# Structured diff data
^^^^^^^^
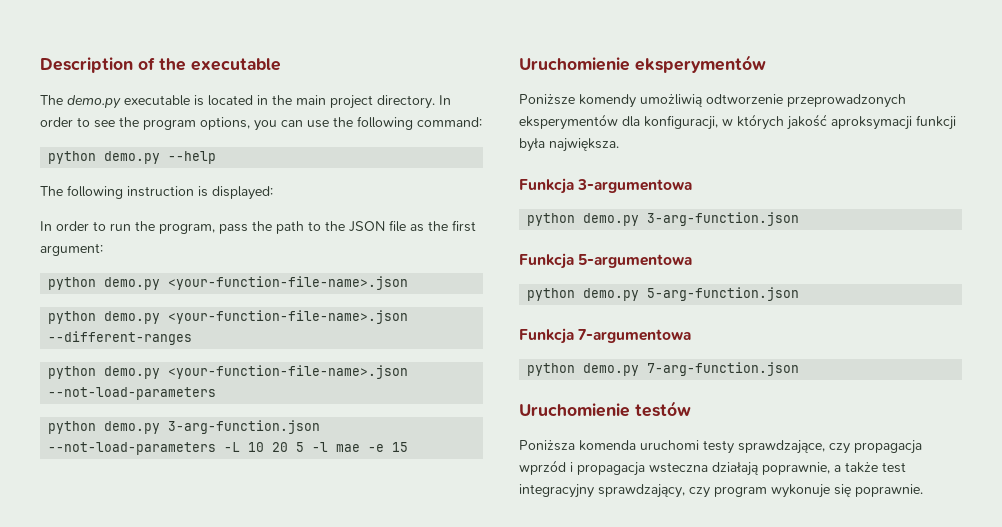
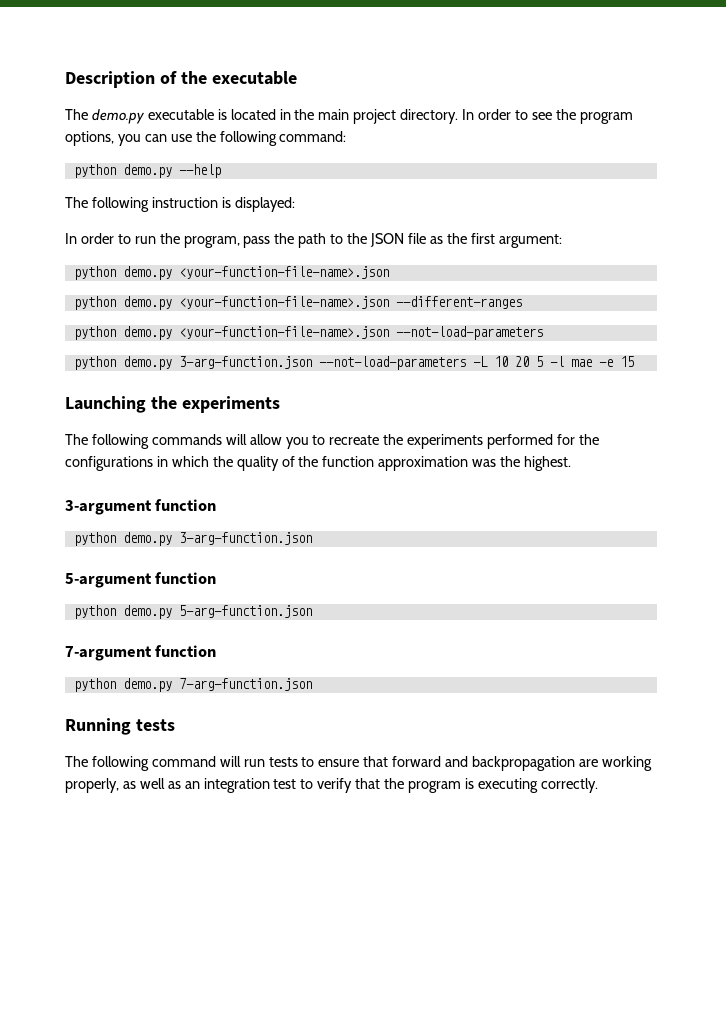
[519,55,766,73] [519,94,906,108] [519,114,956,130] [519,138,619,152] [519,178,693,194] Uruchomienie eksperymentów // Poniższe komendy umożliwią odtworzenie przeprowadzonych eksperymentów dla konfiguracji, w których jakość aproksymacji funkcji była największa. // Funkcja 3-argumentowa -> [65,396,280,413] [65,434,599,449] [65,456,572,471] [65,499,217,515] Launching the experiments // The following commands will allow you to recreate the experiments performed for the configurations in which the quality of the function approximation was the highest. // 3-argument function
[519,253,693,269] Funkcja 5-argumentowa -> [65,572,217,588] 5-argument function
[519,328,692,344] Funkcja 7-argumentowa -> [65,645,217,661] 7-argument function
[519,401,691,417] [519,440,922,454] [519,460,906,476] [519,484,923,498] Uruchomienie testów // Poniższa komenda uruchomi testy sprawdzające, czy propagacja wprzód i propagacja wsteczna działają poprawnie, a także test integracyjny sprawdzający, czy program wykonuje się poprawnie. -> [65,718,175,735] [65,756,652,771] [65,778,598,793] Running tests // The following command will run tests to ensure that forward and backpropagation are working properly, as well as an integration test to verify that the program is executing correctly.

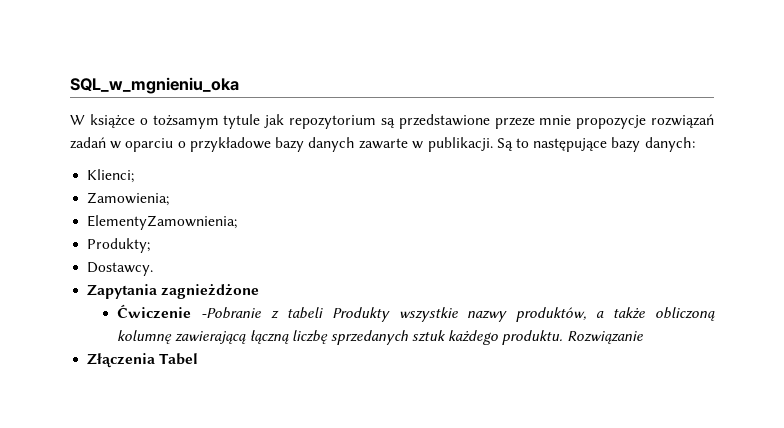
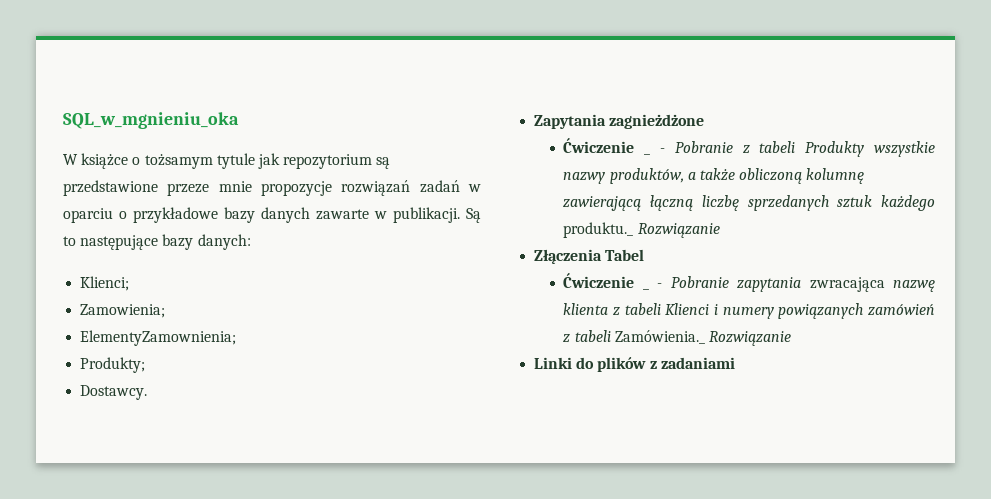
[201,307,262,319] -Pobranie -> [644,153,651,155] [660,141,733,153] _ - Pobranie
[502,330,563,345] produktu. -> [563,222,634,238] produktu._
(199, 359) none -> [563,273,635,288] [642,288,649,290] [657,276,935,292] [563,303,935,319] [563,330,792,346] [534,357,735,372] // Ćwiczenie _ - Pobranie zapytania zwracająca nazwę klienta z tabeli Klienci i numery powiązanych zamówień z tabeli Zamówienia._ Rozwiązanie // Linki do plików z zadaniami

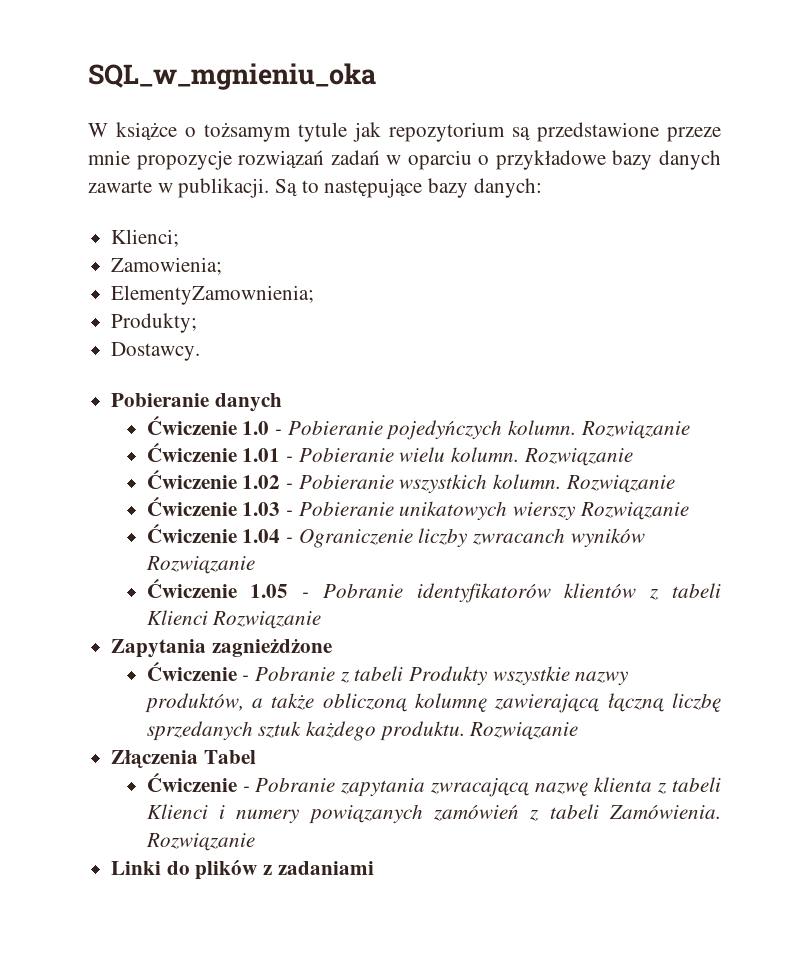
(148, 392) none -> [111,393,282,412] [146,416,690,440] [146,443,633,466] [146,470,675,494] [146,497,689,521] [146,524,645,548] [145,556,255,574] [146,579,722,603] [146,610,322,629] // Pobieranie danych // Ćwiczenie 1.0 - Pobieranie pojedyńczych kolumn. Rozwiązanie // Ćwiczenie 1.01 - Pobieranie wielu kolumn. Rozwiązanie // Ćwiczenie 1.02 - Pobieranie wszystkich kolumn. Rozwiązanie // Ćwiczenie 1.03 - Pobieranie unikatowych wierszy Rozwiązanie // Ćwiczenie 1.04 - Ograniczenie liczby zwracanch wyników Rozwiązanie // Ćwiczenie 1.05 - Pobranie identyfikatorów klientów z tabeli Klienci Rozwiązanie
[644,153,651,155] _ -> (237, 671) none
[563,222,634,238] produktu._ -> [379,721,465,741] produktu.
[642,288,649,290] _ -> (237, 782) none
[809,277,885,292] zwracająca -> [430,778,531,797] zwracającą
[614,330,705,344] Zamówienia._ -> [608,805,721,819] Zamówienia.

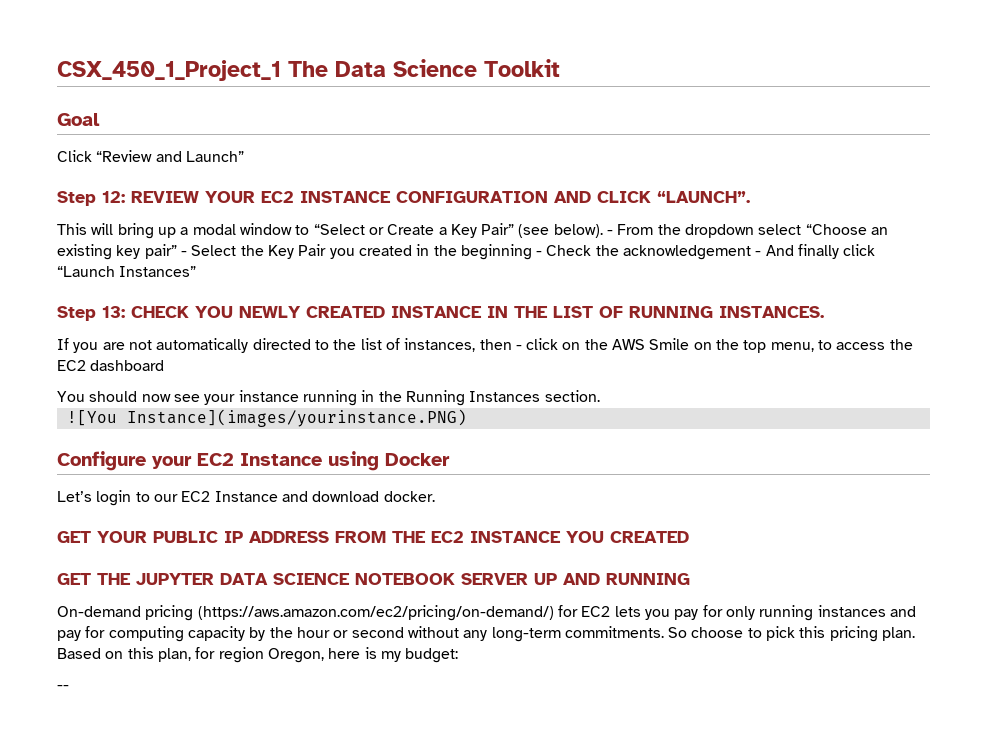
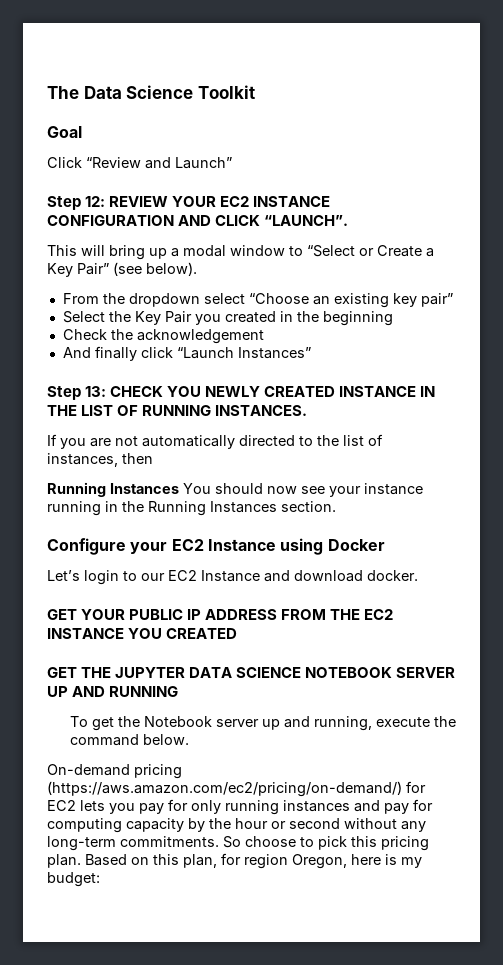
[57,60,281,81] CSX_450_1_Project_1 -> (47, 92) none
[607,230,614,235] - -> (197, 269) //
[180,251,187,256] - -> (453, 300) //
[536,251,543,256] - -> (393, 318) //
[755,251,762,256] - -> (264, 336) //
[515,338,913,353] [57,360,165,371] - click on the AWS Smile on the top menu, to access the EC2 dashboard // -> [47,482,179,497] // Running Instances
[66,409,467,427] // ![You Instance](images/yourinstance.PNG) -> (336, 506) none
(690, 579) none -> [69,716,456,731] [69,734,189,746] // To get the Notebook server up and running, execute the command below.
[57,685,69,690] // -- -> (100, 879) none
^^^^^^^^
# PROBLEM
Where pictures sit among the data above, omit them, and output the rest exactly.

# PROBLEM SOLUTION
[519,55,766,73] [519,94,906,108] [519,114,956,130] [519,138,619,152] [519,178,693,194] Uruchomienie eksperymentów // Poniższe komendy umożliwią odtworzenie przeprowadzonych eksperymentów dla konfiguracji, w których jakość aproksymacji funkcji była największa. // Funkcja 3-argumentowa -> [65,396,280,413] [65,434,599,449] [65,456,572,471] [65,499,217,515] Launching the experiments // The following commands will allow you to recreate the experiments performed for the configurations in which the quality of the function approximation was the highest. // 3-argument function
[519,253,693,269] Funkcja 5-argumentowa -> [65,572,217,588] 5-argument function
[519,328,692,344] Funkcja 7-argumentowa -> [65,645,217,661] 7-argument function
[519,401,691,417] [519,440,922,454] [519,460,906,476] [519,484,923,498] Uruchomienie testów // Poniższa komenda uruchomi testy sprawdzające, czy propagacja wprzód i propagacja wsteczna działają poprawnie, a także test integracyjny sprawdzający, czy program wykonuje się poprawnie. -> [65,718,175,735] [65,756,652,771] [65,778,598,793] Running tests // The following command will run tests to ensure that forward and backpropagation are working properly, as well as an integration test to verify that the program is executing correctly.

[201,307,262,319] -Pobranie -> [644,153,651,155] [660,141,733,153] _ - Pobranie
[502,330,563,345] produktu. -> [563,222,634,238] produktu._
(199, 359) none -> [563,273,635,288] [642,288,649,290] [657,276,935,292] [563,303,935,319] [563,330,792,346] [534,357,735,372] // Ćwiczenie _ - Pobranie zapytania zwracająca nazwę klienta z tabeli Klienci i numery powiązanych zamówień z tabeli Zamówienia._ Rozwiązanie // Linki do plików z zadaniami

(148, 392) none -> [111,393,282,412] [146,416,690,440] [146,443,633,466] [146,470,675,494] [146,497,689,521] [146,524,645,548] [145,556,255,574] [146,579,722,603] [146,610,322,629] // Pobieranie danych // Ćwiczenie 1.0 - Pobieranie pojedyńczych kolumn. Rozwiązanie // Ćwiczenie 1.01 - Pobieranie wielu kolumn. Rozwiązanie // Ćwiczenie 1.02 - Pobieranie wszystkich kolumn. Rozwiązanie // Ćwiczenie 1.03 - Pobieranie unikatowych wierszy Rozwiązanie // Ćwiczenie 1.04 - Ograniczenie liczby zwracanch wyników Rozwiązanie // Ćwiczenie 1.05 - Pobranie identyfikatorów klientów z tabeli Klienci Rozwiązanie
[644,153,651,155] _ -> (237, 671) none
[563,222,634,238] produktu._ -> [379,721,465,741] produktu.
[642,288,649,290] _ -> (237, 782) none
[809,277,885,292] zwracająca -> [430,778,531,797] zwracającą
[614,330,705,344] Zamówienia._ -> [608,805,721,819] Zamówienia.

[57,60,281,81] CSX_450_1_Project_1 -> (47, 92) none
[607,230,614,235] - -> (197, 269) //
[180,251,187,256] - -> (453, 300) //
[536,251,543,256] - -> (393, 318) //
[755,251,762,256] - -> (264, 336) //
[515,338,913,353] [57,360,165,371] - click on the AWS Smile on the top menu, to access the EC2 dashboard // -> [47,482,179,497] // Running Instances
[66,409,467,427] // ![You Instance](images/yourinstance.PNG) -> (336, 506) none
(690, 579) none -> [69,716,456,731] [69,734,189,746] // To get the Notebook server up and running, execute the command below.
[57,685,69,690] // -- -> (100, 879) none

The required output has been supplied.